Rafqa traveled to the convent of Our Lady of Deliverance in Bikfaya. She joined the Mariamettes, founded by Fr. Jospeh Gemayel. According to legend, when she entered the convent and gazed upon the icon of Our Lady of Deliverance, she heard the voice of God tell her "You will become a nun.” The Mother Superior of the convent accepted her immediately, without question. Shortly thereafter, her father and his new wife arrived to try to dissuade Rafqa from her God-chosen path. She refused to leave and remained devoted to her vocation.
She was sent to Deir El Qamar to teach catechism. The town became the site of civil unrest and on one occasions he reportedly saved a child from murder by hiding him under her robes.She served in Deir El Qamar for a year.
In 1861, she returned to her congregation and become a novice. On March 19, 1862, she took her temporary vows and was assigned to kitchen service in a seminary. Rafqa spent her free time learning Arabic, writing, and arithmetic. She also helped convince other girls to join the congregation. In 1863, she continued working as a teacher, first at a school belonging to her congregation in Byblos, then Maad village where she and a fellow sister established a new school for girls. Following this early period, Rafqa repeatedly heard messages from heaven. When her order faced a crisis, god told her "You will remain a nun." And she heard the voices of saints directing her to enter the Lebanese Maronite Order. She obeyed.

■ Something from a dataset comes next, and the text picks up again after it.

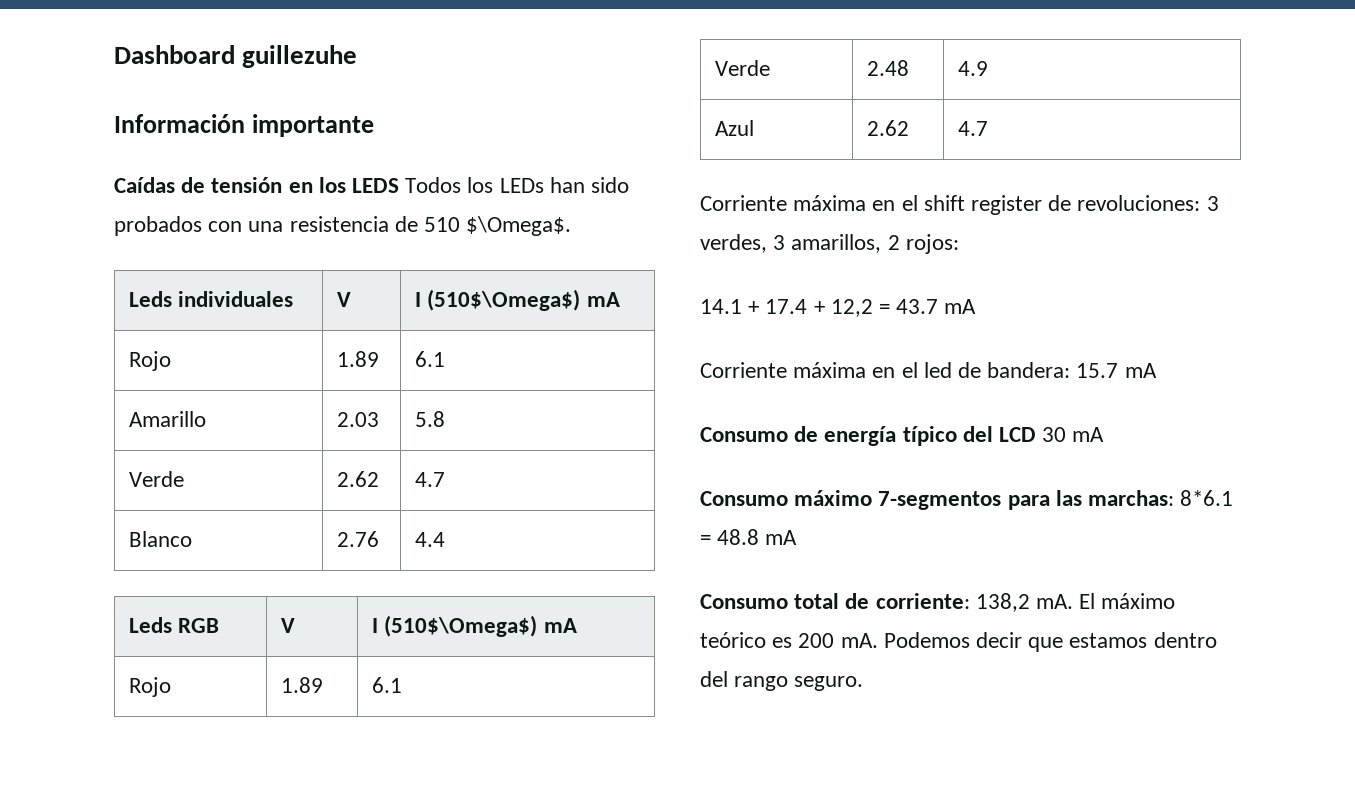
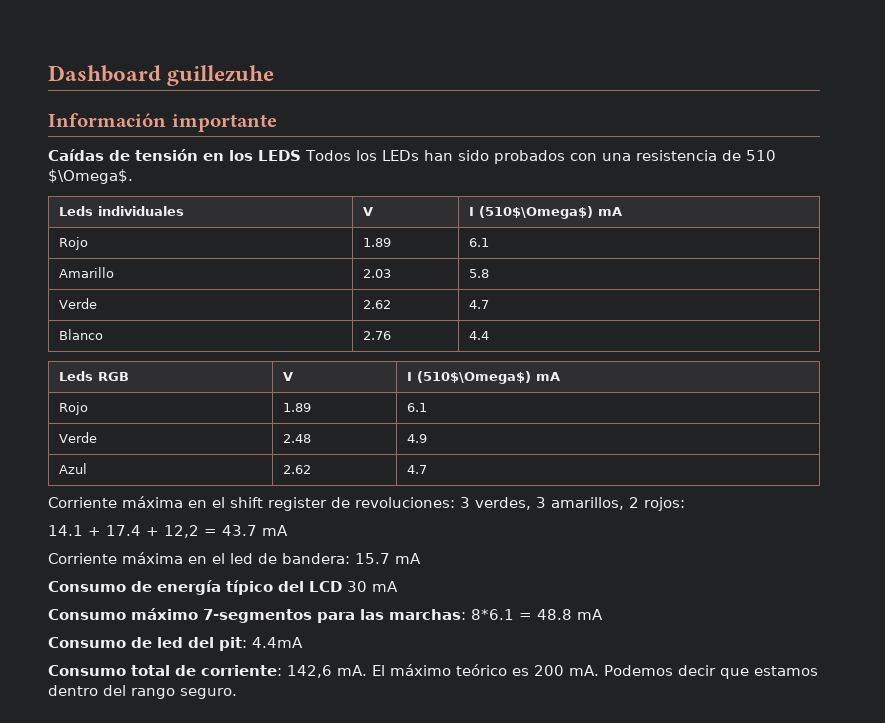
+ Consumo de led del pit: 4.4mA
- Consumo total de corriente: 138,2 mA.
+ Consumo total de corriente: 142,6 mA.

Sister Rafqa took her solemn vows in the new order on Augist 25, 1872. During her time, she was known to be quiet and contemplative. She was devoted to prayer and spoke little. She commonly made sacrifices and lived in great austerity.
In October 1885, Sister Rafqa made an unusual request of Jesus, asking to share in his suffering. She immediately began to experience pain in her head, which moved to her eyes. Her superior was concerned about Rafqa's pain and ordered that she be examined by doctors and sent to Beirut for treatment. As she passed through the nearby church in Byblos, the congregation made note that an American doctor was in the area. The located the doctor who recommended immediate surgery for Sister Rafqa.During the surgery, she refused anesthesia, and the doctor made a mistake which caused her eye to emerge from its socket and fall to the floor. Sister Rafqa, instead of panicking, blessed the doctor, saying "For Christ's passion, god bless your hands and may God repay you.”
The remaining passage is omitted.